Kings: draft‑first reset
Sacramento is publicly pitching a draft‑first offseason plan and is expected to hold a high lottery pick as it pivots toward a broader rebuild. The team messaging frames the summer as a reset focused on young talent rather than only veteran band‑aids. (si.com)
Sacramento is entering the 2026 offseason talking like a lottery team, not a patchwork contender: draft the best player available and start from there. (si.com) At his end-of-season news conference, general manager Scott Perry said the Kings will take “best player available or best talent to the roster,” regardless of position. Perry said that could be a point guard or “another position” because the team is “in the early stages of building.” (si.com) The timing matches the standings. Sacramento finished 22-60, tied for the fourth-worst record in the league, and NBA.com lists the Kings at 14th in the Western Conference. (nba.com) With the regular season over, Sacramento is in the 2026 draft lottery pool. A league explainer says the lottery is May 10 in Chicago, and the draft is scheduled for June 23-24. (nba.com; nba.com) One projection cited by Kings on SI lists Sacramento’s own first-round pick as “projected top-seven,” which is the clearest asset on a roster with expensive veterans and multiple free-agent decisions. The same offseason primer lists Zach LaVine with a $49 million player option and four unrestricted free agents: Precious Achiuwa, Russell Westbrook, Drew Eubanks and Doug McDermott. (si.com) The reset language is a shift from the roster Sacramento carried into this season.
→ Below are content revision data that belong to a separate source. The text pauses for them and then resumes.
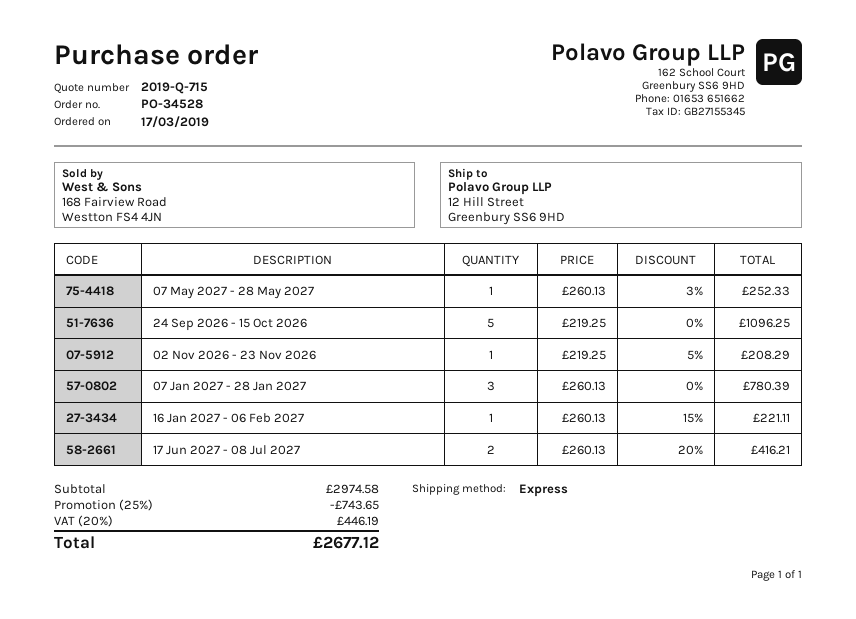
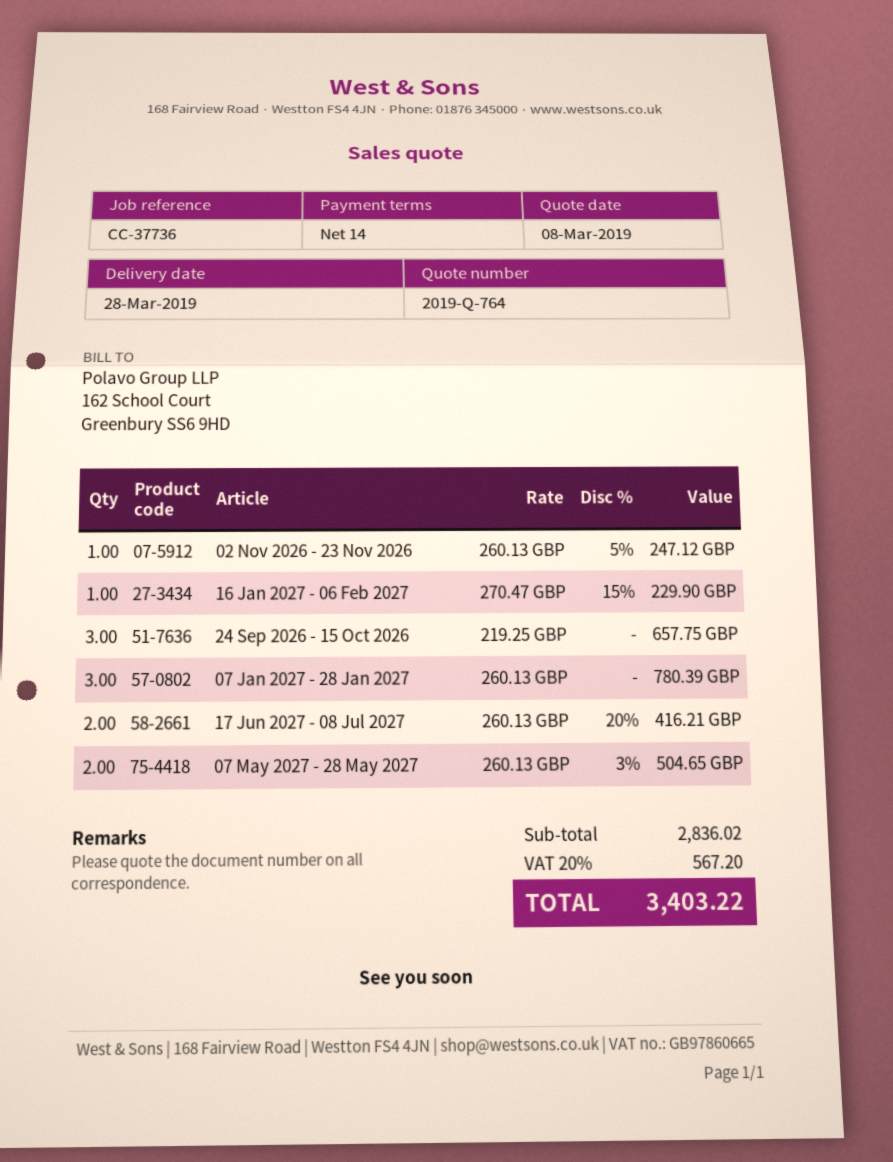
quote number: 2019-Q-715 -> 2019-Q-764
07 May 2027 - 28 May 2027: 1 x 260.13 - 3% = 252.33 -> 2 x 260.13 - 3% = 504.65
24 Sep 2026 - 15 Oct 2026: 5 x 219.25 = 1096.25 -> 3 x 219.25 = 657.75
02 Nov 2026 - 23 Nov 2026: 1 x 219.25 - 5% = 208.29 -> 1 x 260.13 - 5% = 247.12
16 Jan 2027 - 06 Feb 2027: 1 x 260.13 - 15% = 221.11 -> 1 x 270.47 - 15% = 229.90
subtotal: 2974.58 -> 2836.02
discount: 25% = 743.65 -> none
tax: 20% = 446.19 -> 20% = 567.20
total: 2677.12 -> 3403.22

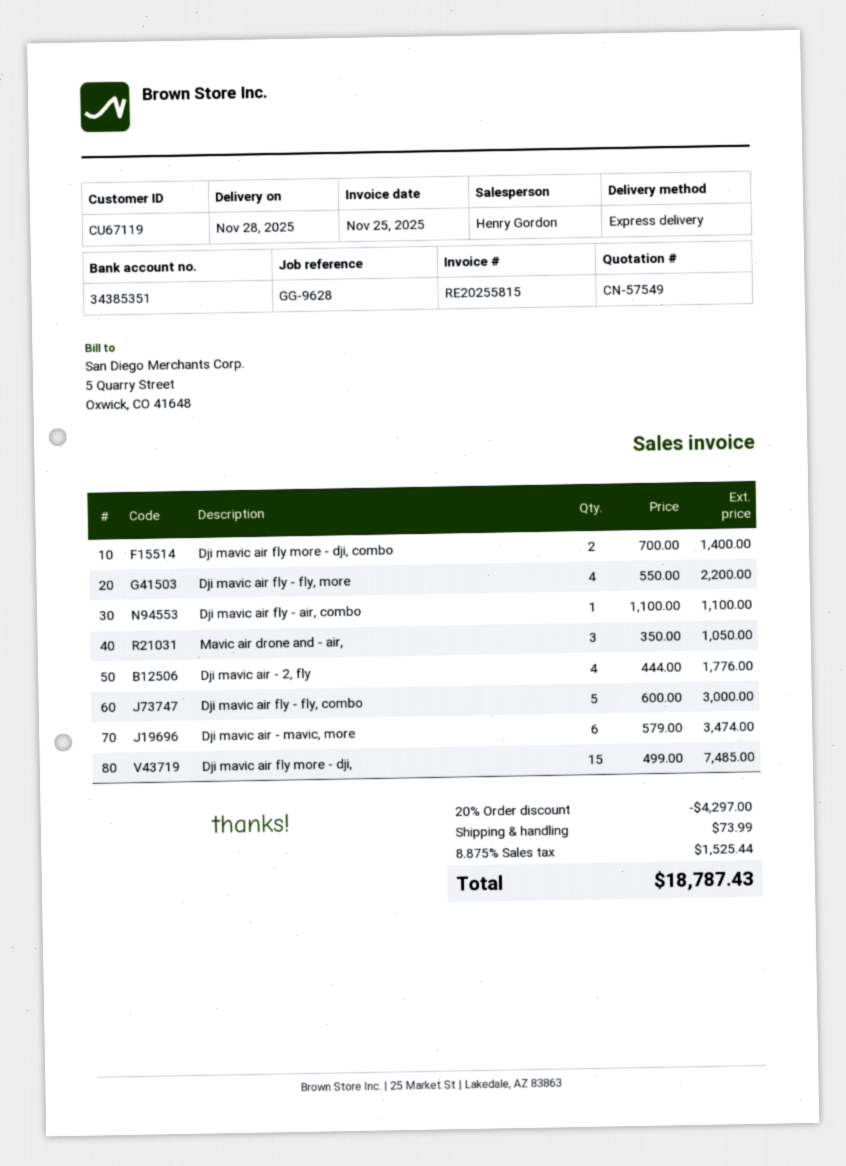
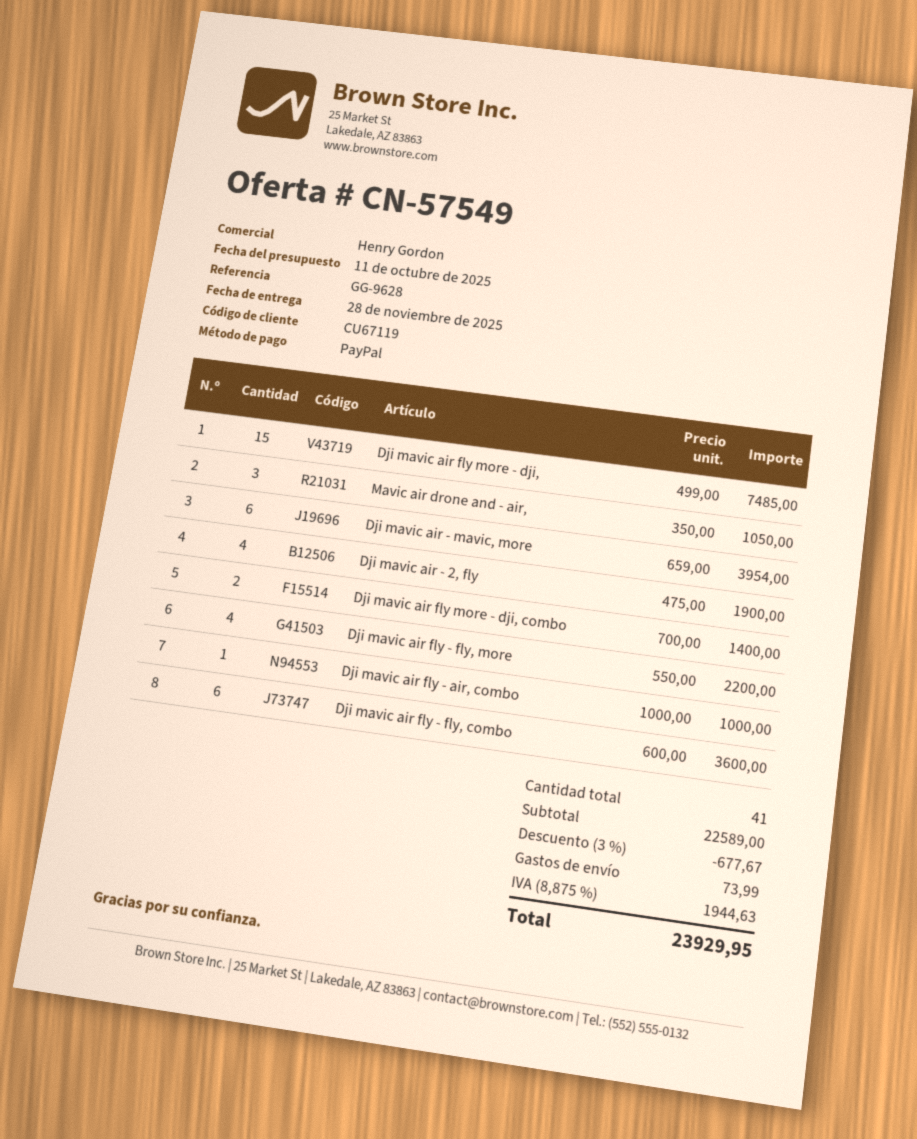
Dji mavic air fly - air, combo: 1 x 1100.00 = 1100.00 -> 1 x 1000.00 = 1000.00
Dji mavic air - 2, fly: 4 x 444.00 = 1776.00 -> 4 x 475.00 = 1900.00
Dji mavic air fly - fly, combo: 5 x 600.00 = 3000.00 -> 6 x 600.00 = 3600.00
Dji mavic air - mavic, more: 6 x 579.00 = 3474.00 -> 6 x 659.00 = 3954.00
discount: 20% = 4297.00 -> 3% = 677.67
tax: 8.875% = 1525.44 -> 8.875% = 1944.63
total: 18787.43 -> 23929.95

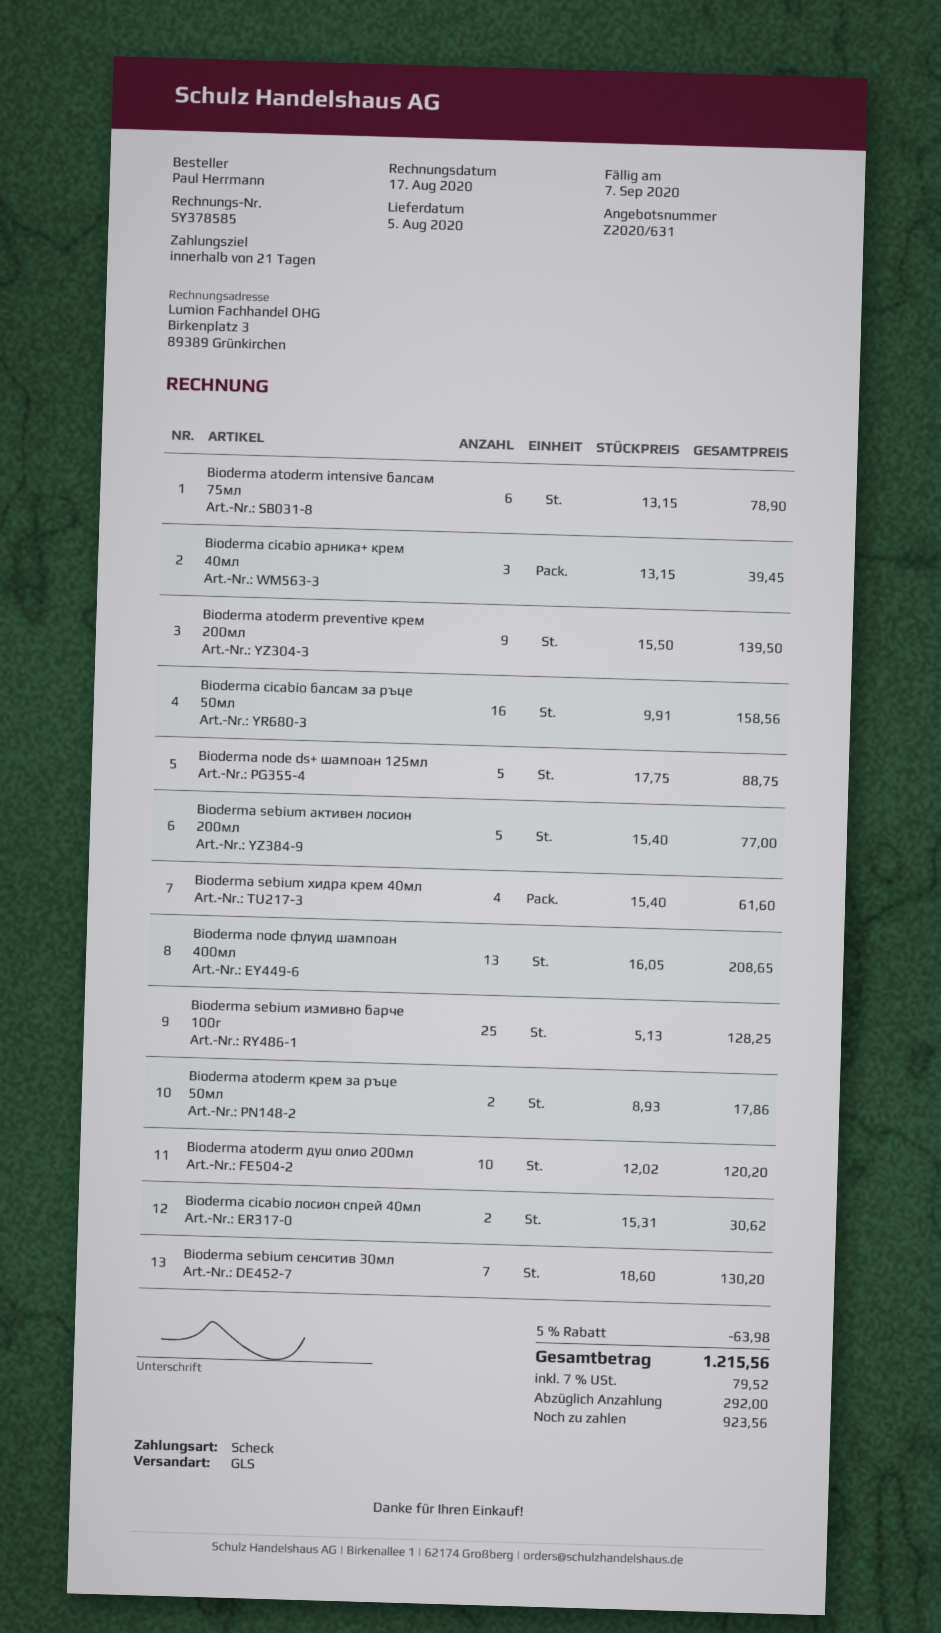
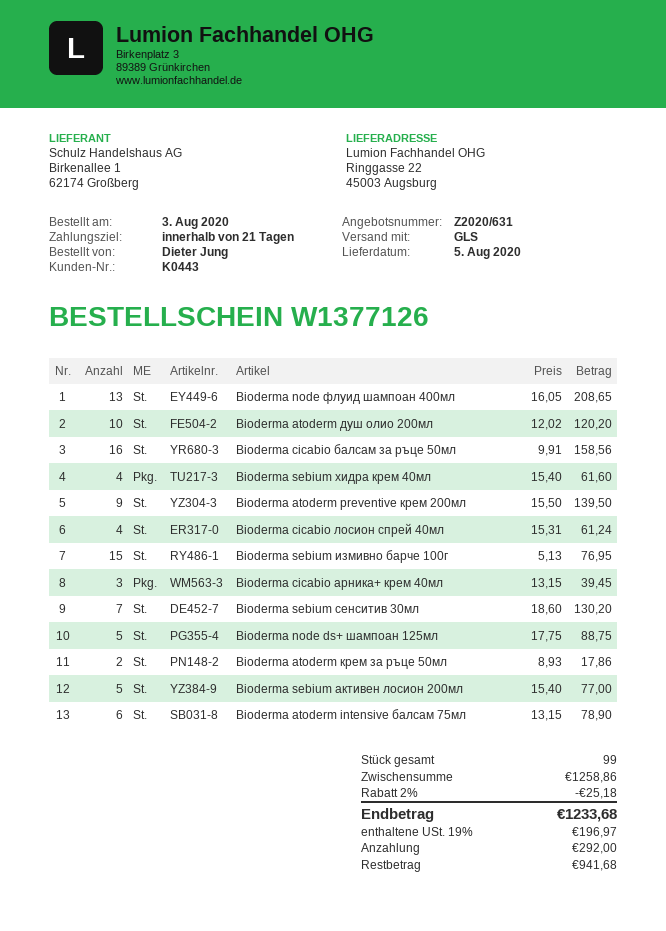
ordered by: Paul Herrmann -> Dieter Jung
Bioderma sebium измивно барче 100г: 25 x 5.13 = 128.25 -> 15 x 5.13 = 76.95
Bioderma cicabio лосион спрей 40мл: 2 x 15.31 = 30.62 -> 4 x 15.31 = 61.24
discount: 5% = 63.98 -> 2% = 25.18
tax: 7% = 79.52 -> 19% = 196.97
total: 1215.56 -> 1233.68
balance: 923.56 -> 941.68

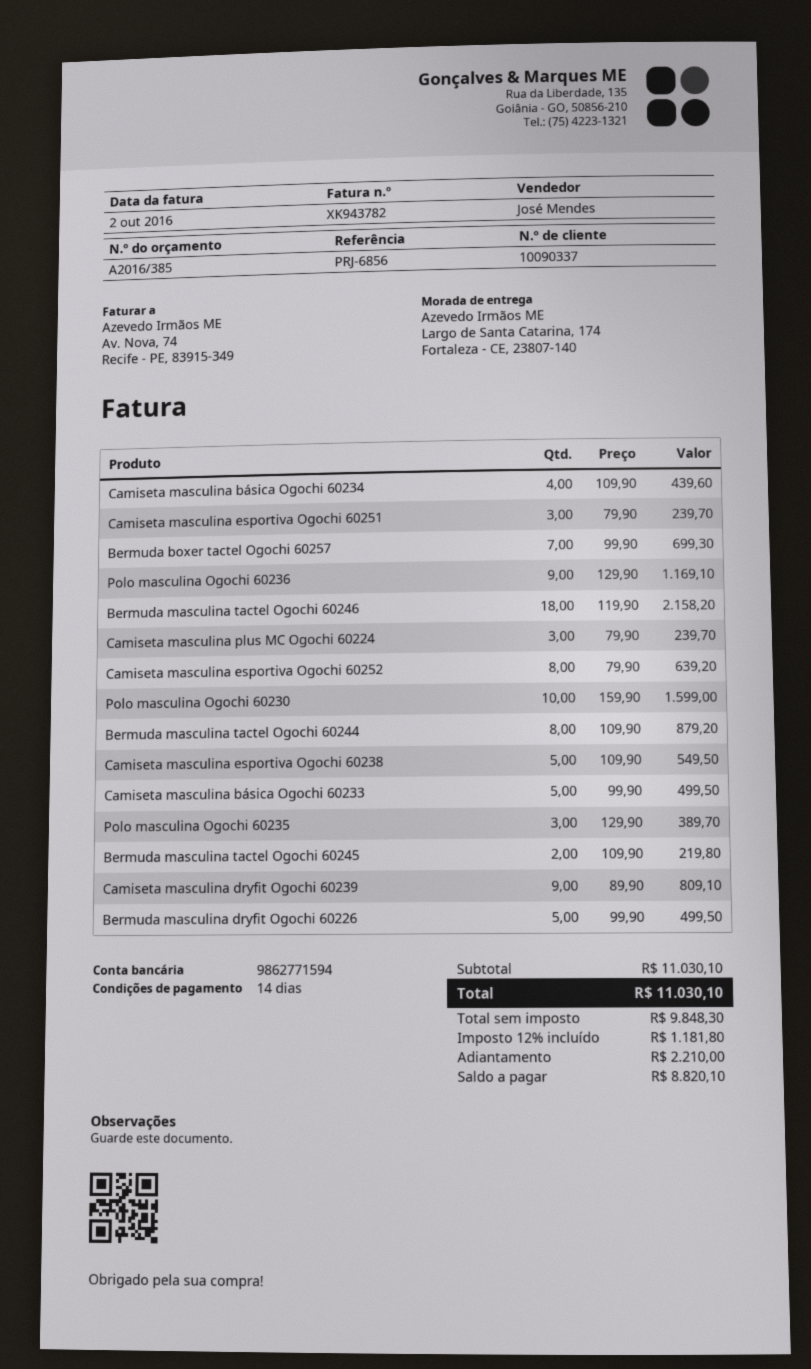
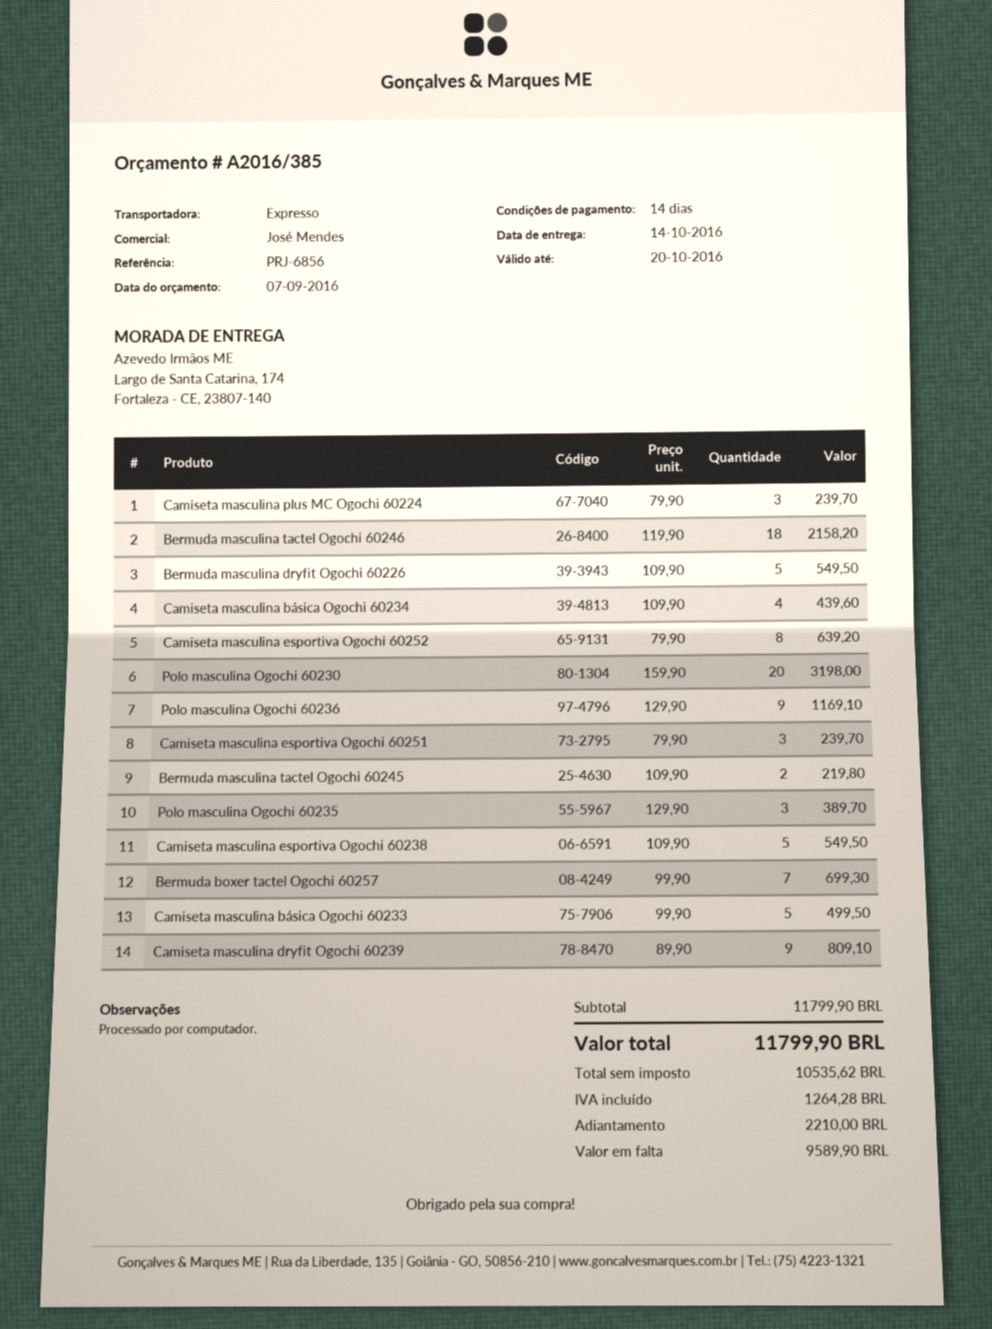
Polo masculina Ogochi 60230: 10 x 159.90 = 1599.00 -> 20 x 159.90 = 3198.00
Bermuda masculina tactel Ogochi 60244: 8 x 109.90 = 879.20 -> none
Bermuda masculina dryfit Ogochi 60226: 5 x 99.90 = 499.50 -> 5 x 109.90 = 549.50
subtotal: 11030.10 -> 11799.90
net: 9848.30 -> 10535.62
tax: 1181.80 -> 1264.28
total: 11030.10 -> 11799.90
balance: 8820.10 -> 9589.90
NBA.com’s team page lists DeMar DeRozan, Domantas Sabonis, Zach LaVine and Keegan Murray as the biggest established names still under team control, with Devin Carter and Nique Clifford among the younger pieces. (nba.com) Lottery math explains why the draft is the center of the conversation. RotoWire’s post-regular-season odds had Sacramento fifth in the lottery order at 11.5% for No. 1 and 45.2% for a top-four pick, with the Kings tied on record with Utah at 22-60 pending tiebreak procedures. (rotowire.com; nba.com) The franchise has room to add more than one young player. The Kings on SI offseason primer says Sacramento also owns its own second-round pick in 2026 and a Charlotte Hornets second-rounder protected for picks 56 through 60. (si.com) For now, the clearest part of Sacramento’s plan is the part Perry said out loud: the Kings are treating this summer like the front end of a rebuild, and the lottery ball on May 10 will shape how far that reset can go. (si.com; nba.com)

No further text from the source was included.